As the novel closes, he is standing on a cliff, just as the IRA bomber stood on a cliff watching the Mountbatten boat leave the pier. Is this how young sensitive boys are radicalised? Are these deceptions and betrayals how we create the next generation of young men who are prepared to kill for their country? If so, what have we done to Afghanistan?
Which authors have particularly influenced or inspired your own writing, and why?
Absolutely, without doubt, Marguerite Duras. I read her first when I was a teenager and was stunned and thrilled by the amount of space she left for the reader. She did not tell me what to think, or how to think. I adored that. After her, probably Camus, for his blend of philosophy, sociology and narrative. Then Beckett, for paring everything back to the essential.
Which book or books are you reading at the moment?
Alice Zeniter’s L’art de perdre (The Art of Losing) and Patrick McCabe’s Poguemahone. And in my reading waiting room is La plus secrète mémoire des hommes (The Most Secret Memory of Men) by Mohamed Mbougar Sarr.

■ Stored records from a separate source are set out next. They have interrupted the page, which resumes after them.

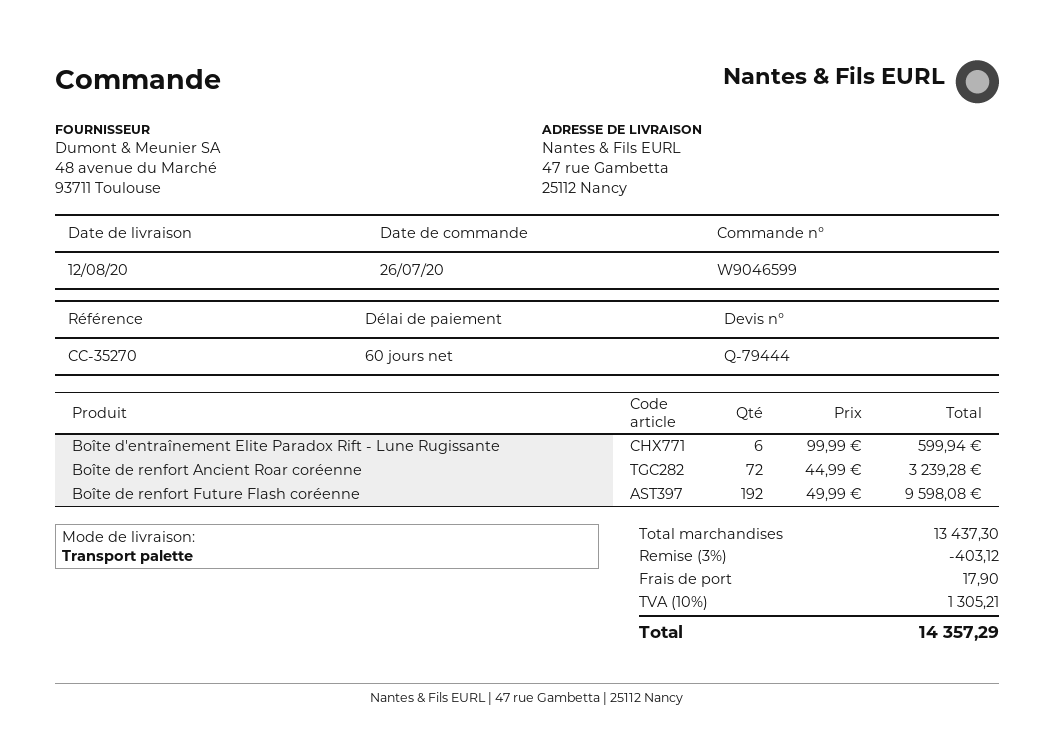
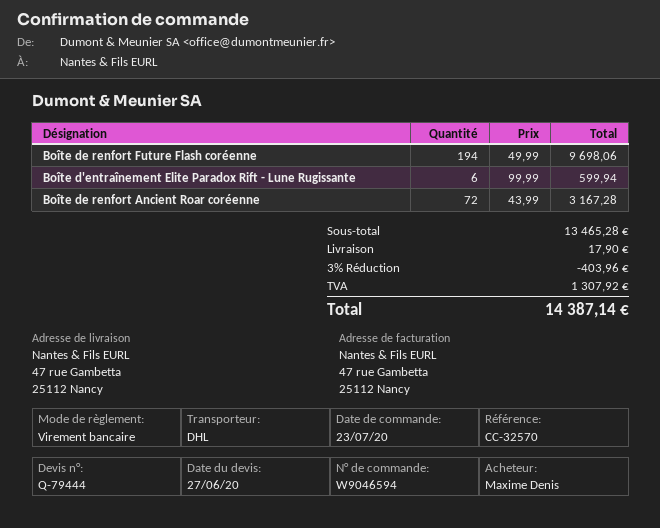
order number: W9046599 -> W9046594
order date: 2020-07-26 -> 2020-07-23
reference: CC-35270 -> CC-32570
shipping method: pallet freight -> DHL
Boîte de renfort Ancient Roar coréenne: 72 x 44.99 = 3239.28 -> 72 x 43.99 = 3167.28
Boîte de renfort Future Flash coréenne: 192 x 49.99 = 9598.08 -> 194 x 49.99 = 9698.06
subtotal: 13437.30 -> 13465.28
discount: 3% = 403.12 -> 3% = 403.96
tax: 1305.21 -> 1307.92
total: 14357.29 -> 14387.14

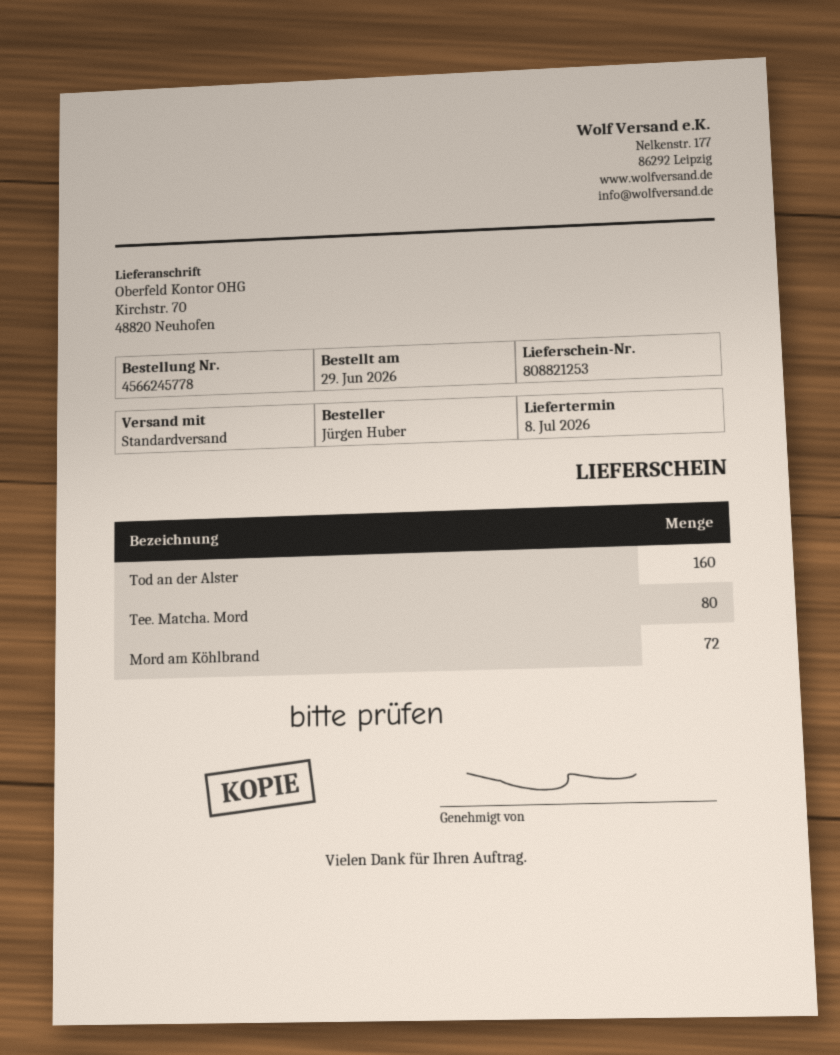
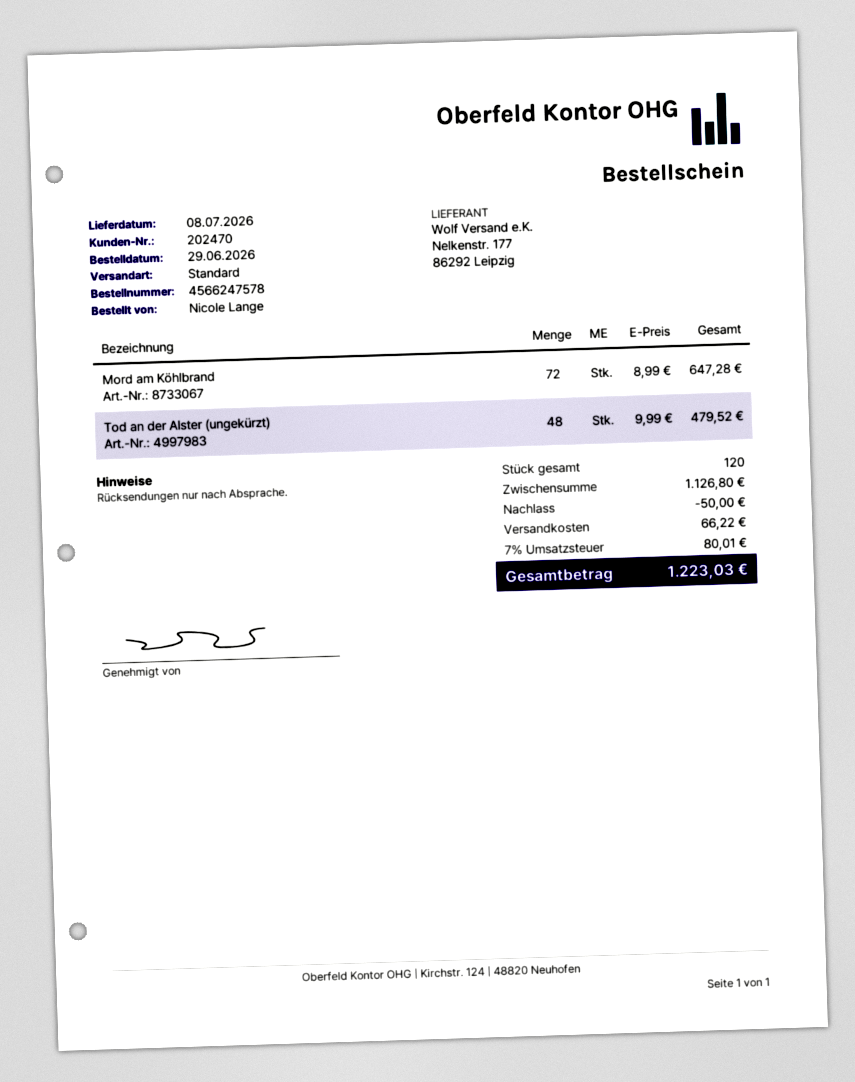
order number: 4566245778 -> 4566247578
ordered by: Jürgen Huber -> Nicole Lange
Tod an der Alster: 160 -> none
Tee. Matcha. Mord: 80 -> none
Tod an der Alster (ungekürzt): none -> 48

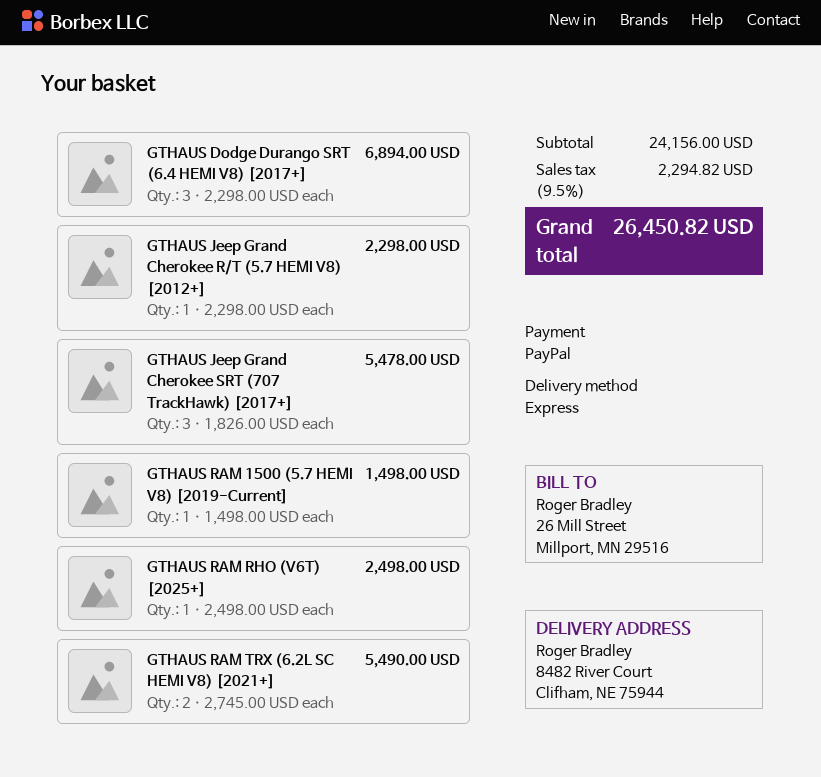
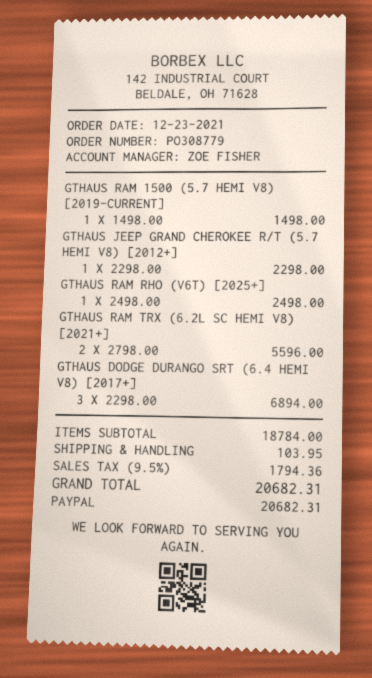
GTHAUS Jeep Grand Cherokee SRT (707 TrackHawk) [2017+]: 3 x 1826.00 = 5478.00 -> none
GTHAUS RAM TRX (6.2L SC HEMI V8) [2021+]: 2 x 2745.00 = 5490.00 -> 2 x 2798.00 = 5596.00
subtotal: 24156.00 -> 18784.00
shipping: none -> 103.95
tax: 9.5% = 2294.82 -> 9.5% = 1794.36
total: 26450.82 -> 20682.31

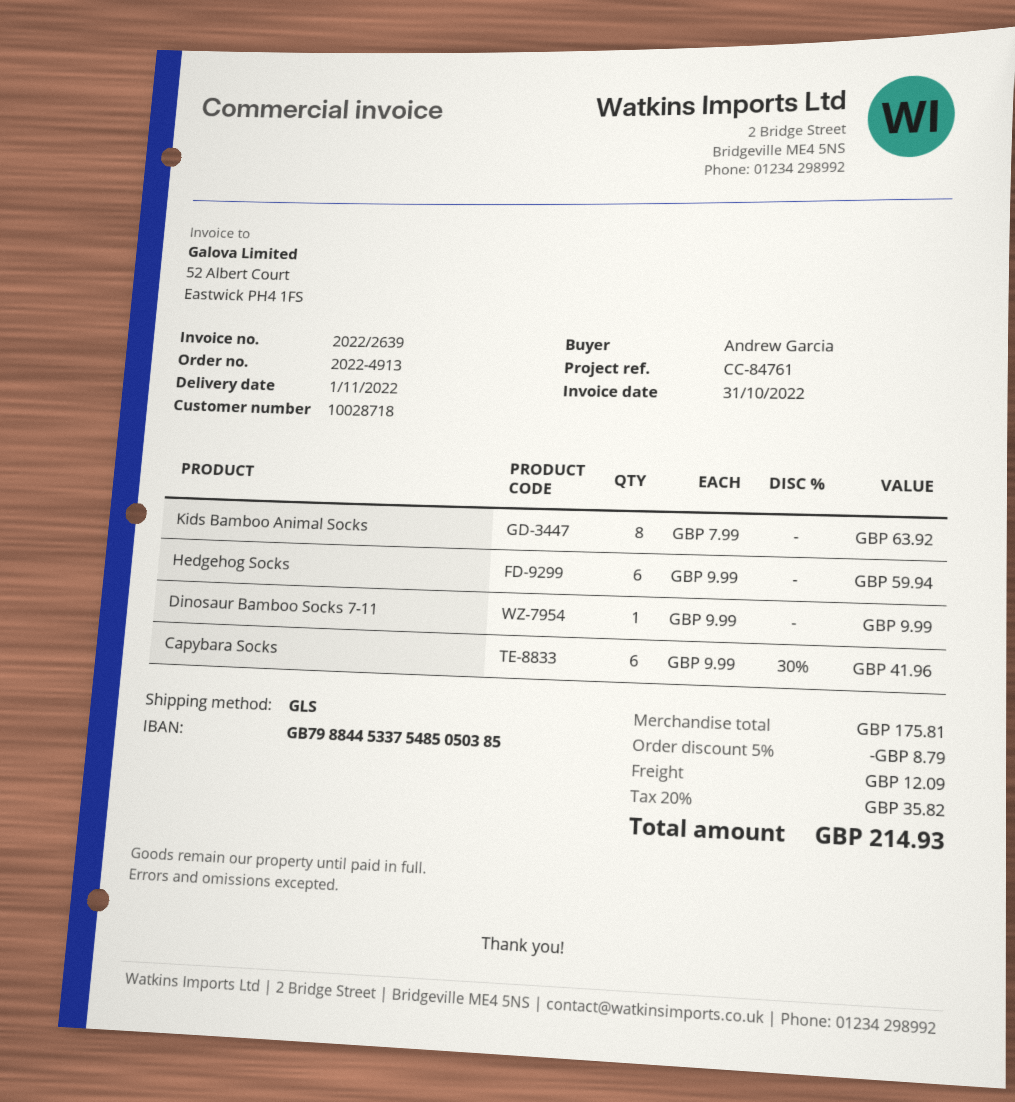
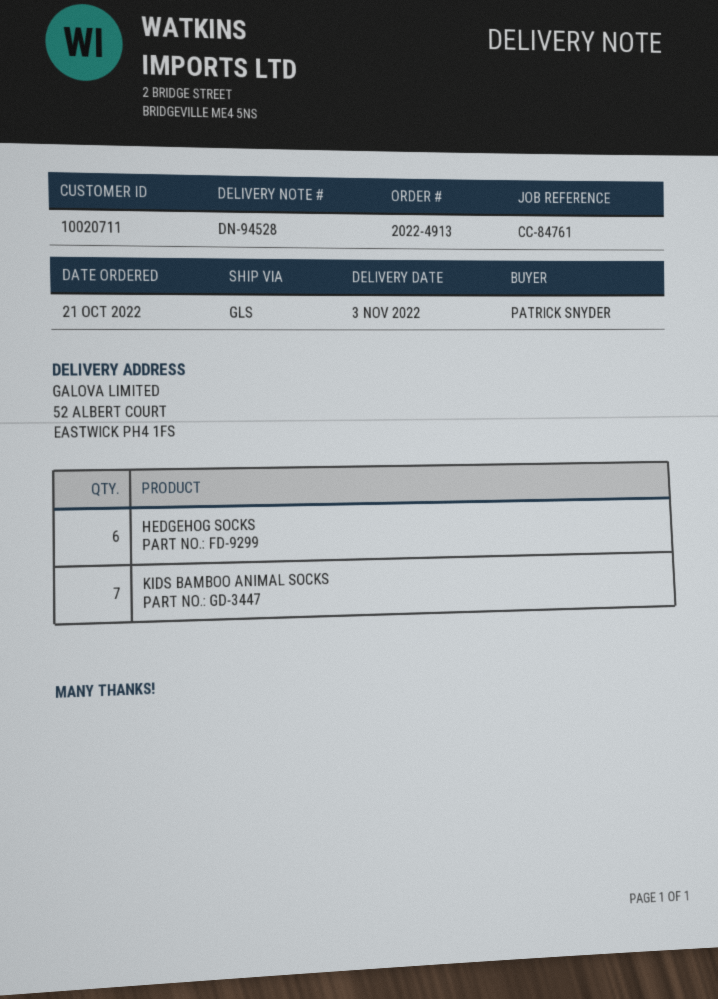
delivery date: 2022-11-01 -> 2022-11-03
customer number: 10028718 -> 10020711
ordered by: Andrew Garcia -> PATRICK SNYDER
Kids Bamboo Animal Socks: 8 -> 7
Dinosaur Bamboo Socks 7-11: 1 -> none
Capybara Socks: 6 -> none

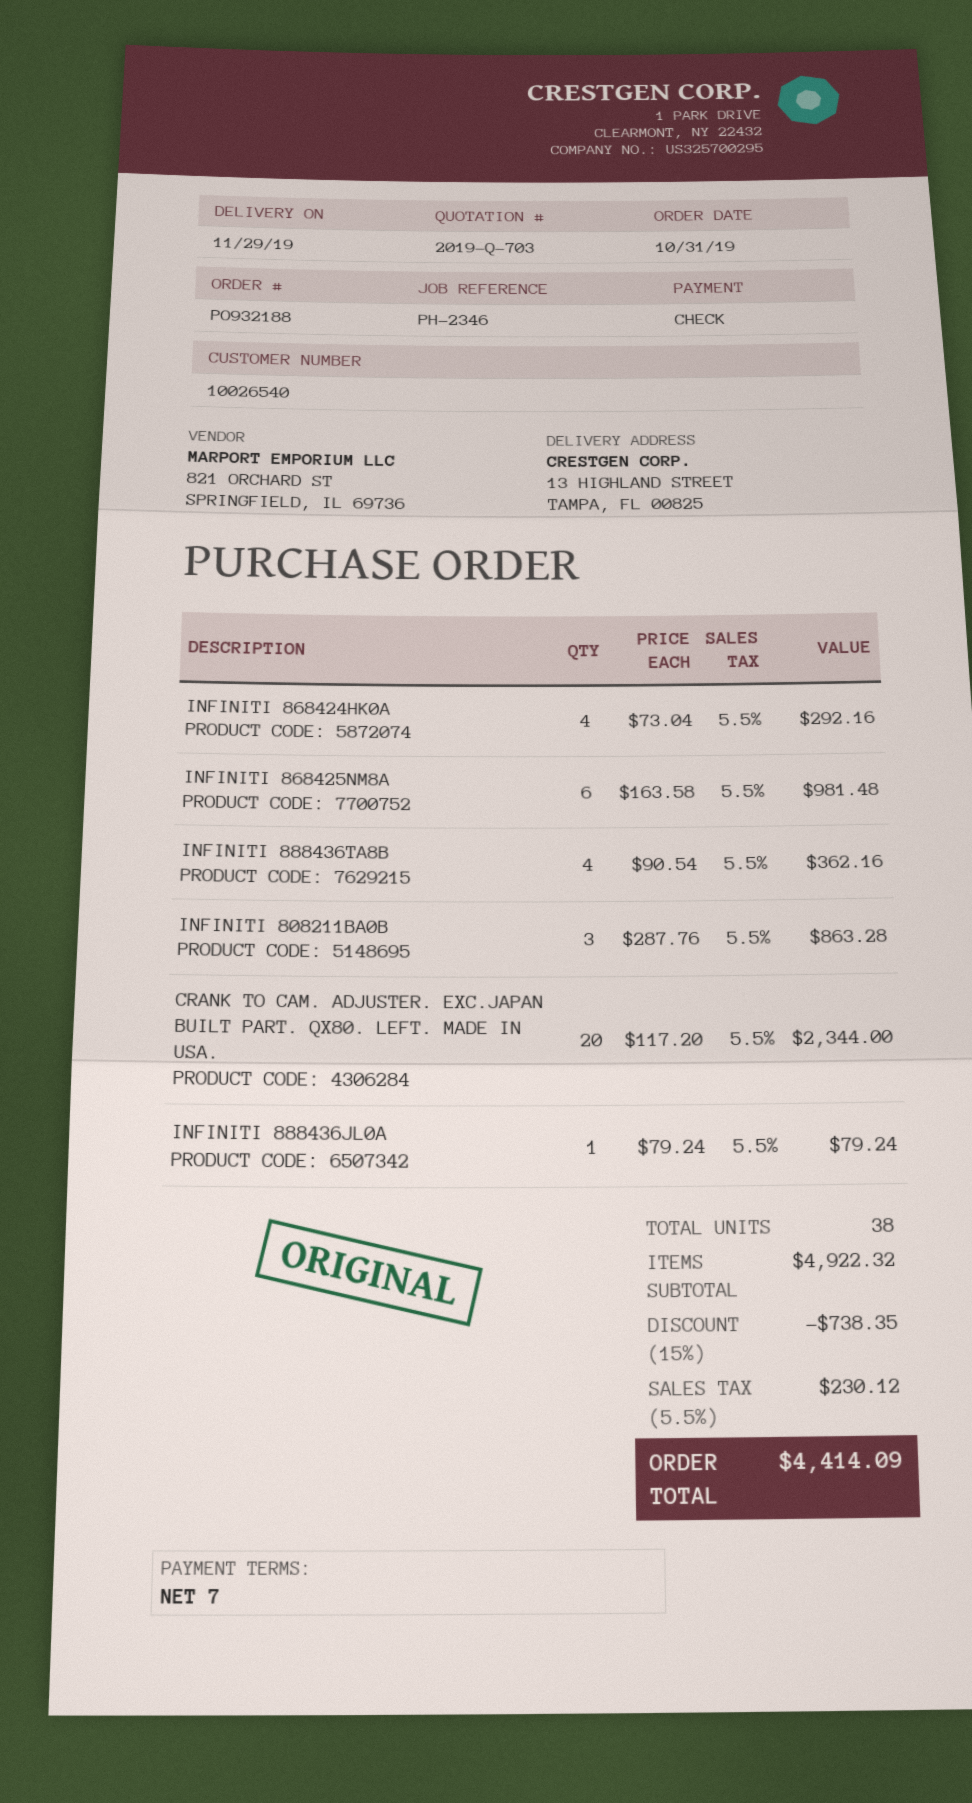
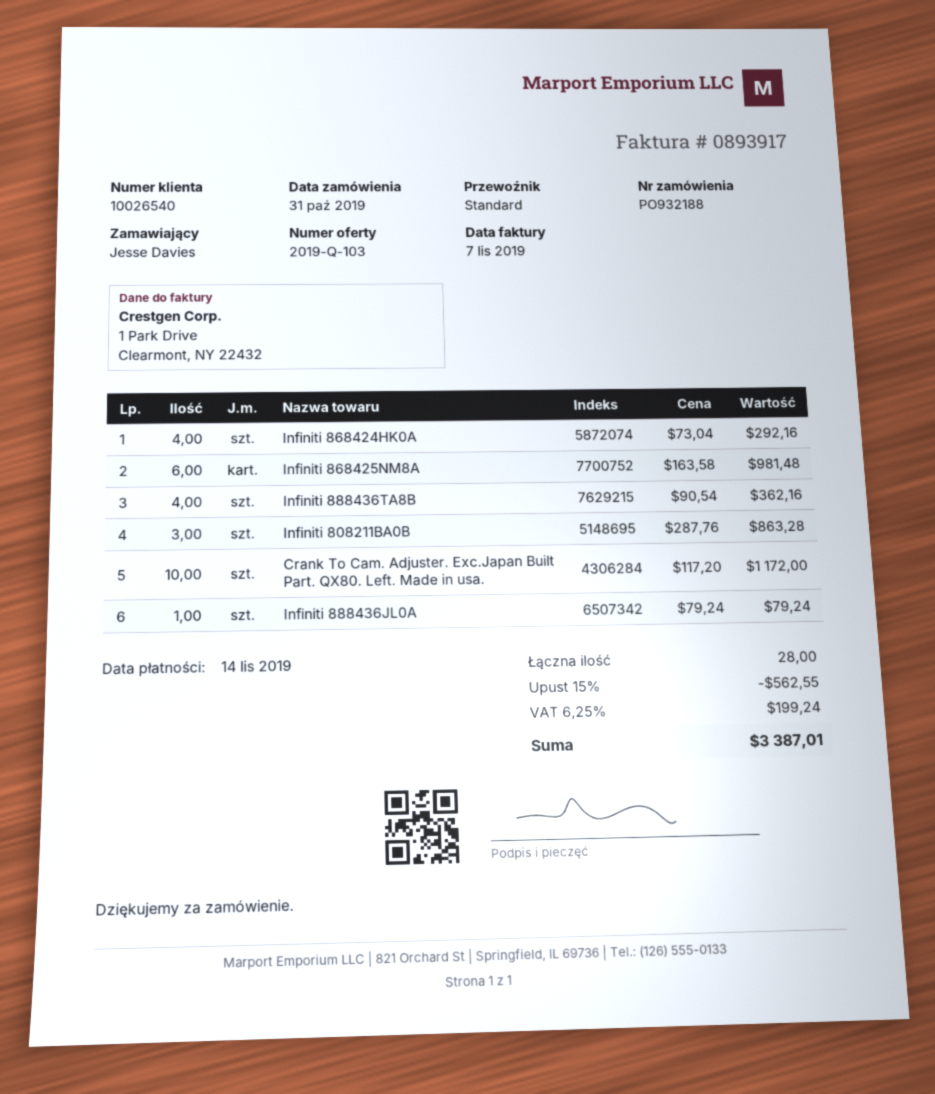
quote number: 2019-Q-703 -> 2019-Q-103
CRANK TO CAM. ADJUSTER. EXC.JAPAN BUILT PART. QX80. LEFT. MADE IN USA.: 20 x 117.20 = 2344.00 -> 10 x 117.20 = 1172.00
total quantity: 38 -> 28
discount: 15% = 738.35 -> 15% = 562.55
tax: 5.5% = 230.12 -> 6.25% = 199.24
total: 4414.09 -> 3387.01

Do you have a favourite Booker-winning or Booker-shortlisted novel?
That has to be The Bone People by Keri Hulme. It would not have come my way had it not been for the Booker, and I am very grateful to have had it in my life. At an early age, I learnt from Hulme that novels are a space for tough questions.
What’s the one book you wish you’d written?
Writers write as they write. I can only write as I write.